**PROBLEM STATEMENT**
What you write should match, word for word, the lines from the one containing "-53,8 +53,8 @@" through the end of the data, with no pictures.

**DATA**
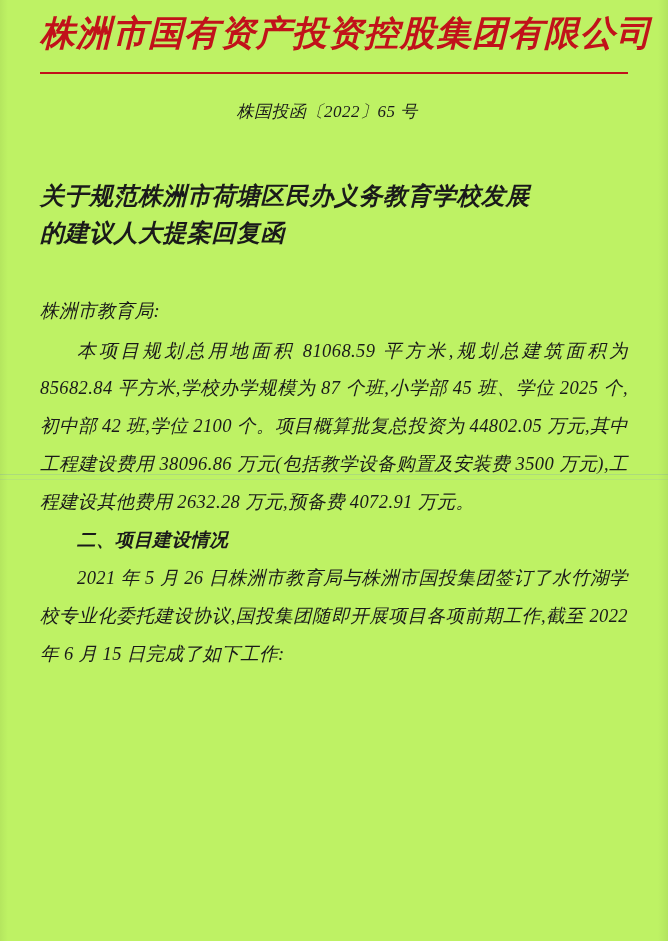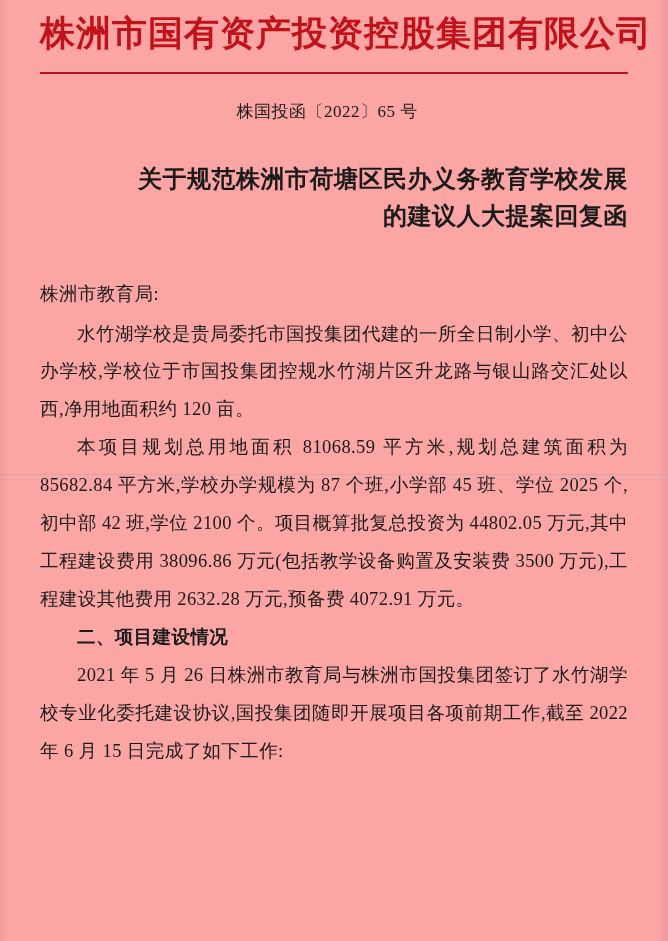--- a/index.html
+++ b/index.html
@@ -20,7 +20,8 @@
     height: 941px;
     box-sizing: border-box;
     padding: 0 40px;
-    background: #fca5a5;
+    background: #bef264;
+    font-style: italic;
   }
   
   .letterhead {

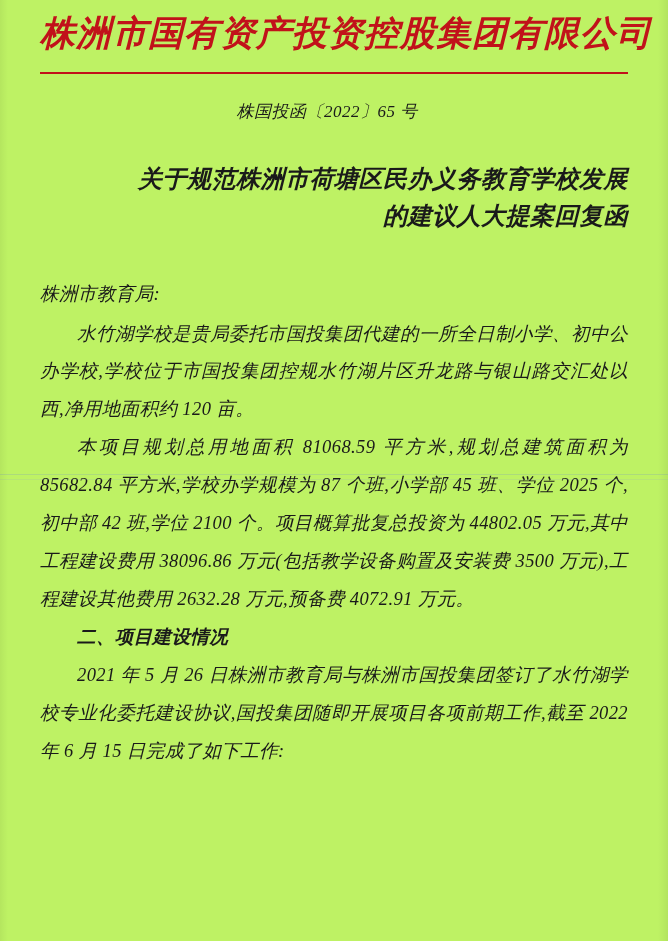--- a/index.html
+++ b/index.html
@@ -53,8 +53,8 @@
   }
   
   .doc-title {
-    margin-top: 38px;
-    text-align: right;
+    margin-top: 55px;
+    text-align: left;
     font-size: 24px;
     font-weight: bold;
     line-height: 1.55;

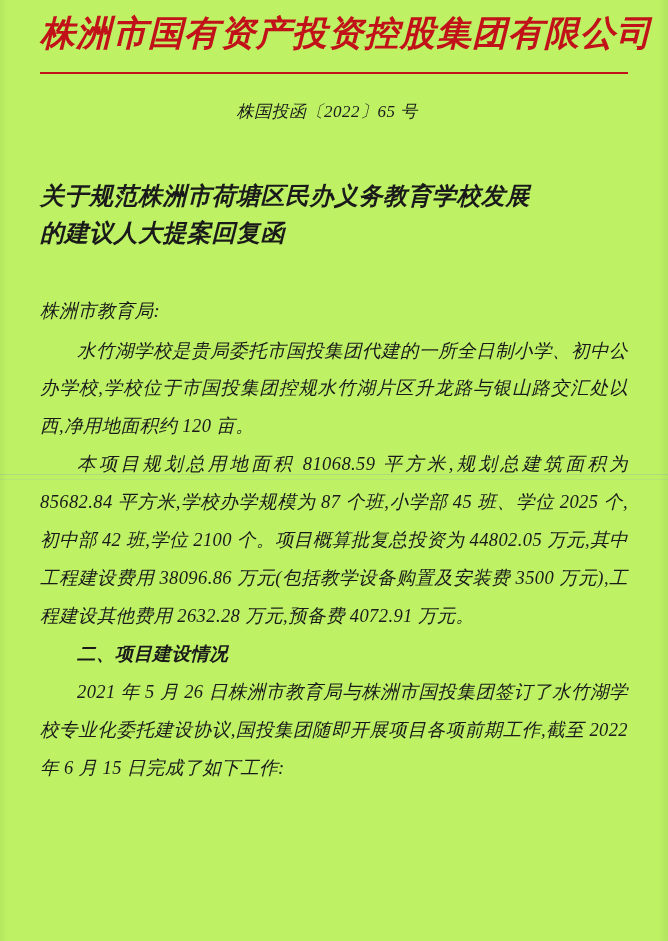--- a/index.html
+++ b/index.html
@@ -136,7 +136,6 @@
 
   <div class="body-block">
     <p class="addressee">株洲市教育局:</p>
-    <p class="para">水竹湖学校是贵局委托市国投集团代建的一所全日制小学、初中公办学校,学校位于市国投集团控规水竹湖片区升龙路与银山路交汇处以西,净用地面积约 120 亩。</p>
     <p class="para">本项目规划总用地面积 81068.59 平方米,规划总建筑面积为 85682.84 平方米,学校办学规模为 87 个班,小学部 45 班、学位 2025 个,初中部 42 班,学位 2100 个。项目概算批复总投资为 44802.05 万元,其中工程建设费用 38096.86 万元(包括教学设备购置及安装费 3500 万元),工程建设其他费用 2632.28 万元,预备费 4072.91 万元。</p>
     <p class="section">二、项目建设情况</p>
     <p class="para">2021 年 5 月 26 日株洲市教育局与株洲市国投集团签订了水竹湖学校专业化委托建设协议,国投集团随即开展项目各项前期工作,截至 2022 年 6 月 15 日完成了如下工作:</p>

**YOUR RESPONSE**
@@ -53,8 +53,8 @@
   }
   
   .doc-title {
-    margin-top: 38px;
-    text-align: right;
+    margin-top: 55px;
+    text-align: left;
     font-size: 24px;
     font-weight: bold;
     line-height: 1.55;

--- a/index.html
+++ b/index.html
@@ -136,7 +136,6 @@
 
   <div class="body-block">
     <p class="addressee">株洲市教育局:</p>
-    <p class="para">水竹湖学校是贵局委托市国投集团代建的一所全日制小学、初中公办学校,学校位于市国投集团控规水竹湖片区升龙路与银山路交汇处以西,净用地面积约 120 亩。</p>
     <p class="para">本项目规划总用地面积 81068.59 平方米,规划总建筑面积为 85682.84 平方米,学校办学规模为 87 个班,小学部 45 班、学位 2025 个,初中部 42 班,学位 2100 个。项目概算批复总投资为 44802.05 万元,其中工程建设费用 38096.86 万元(包括教学设备购置及安装费 3500 万元),工程建设其他费用 2632.28 万元,预备费 4072.91 万元。</p>
     <p class="section">二、项目建设情况</p>
     <p class="para">2021 年 5 月 26 日株洲市教育局与株洲市国投集团签订了水竹湖学校专业化委托建设协议,国投集团随即开展项目各项前期工作,截至 2022 年 6 月 15 日完成了如下工作:</p>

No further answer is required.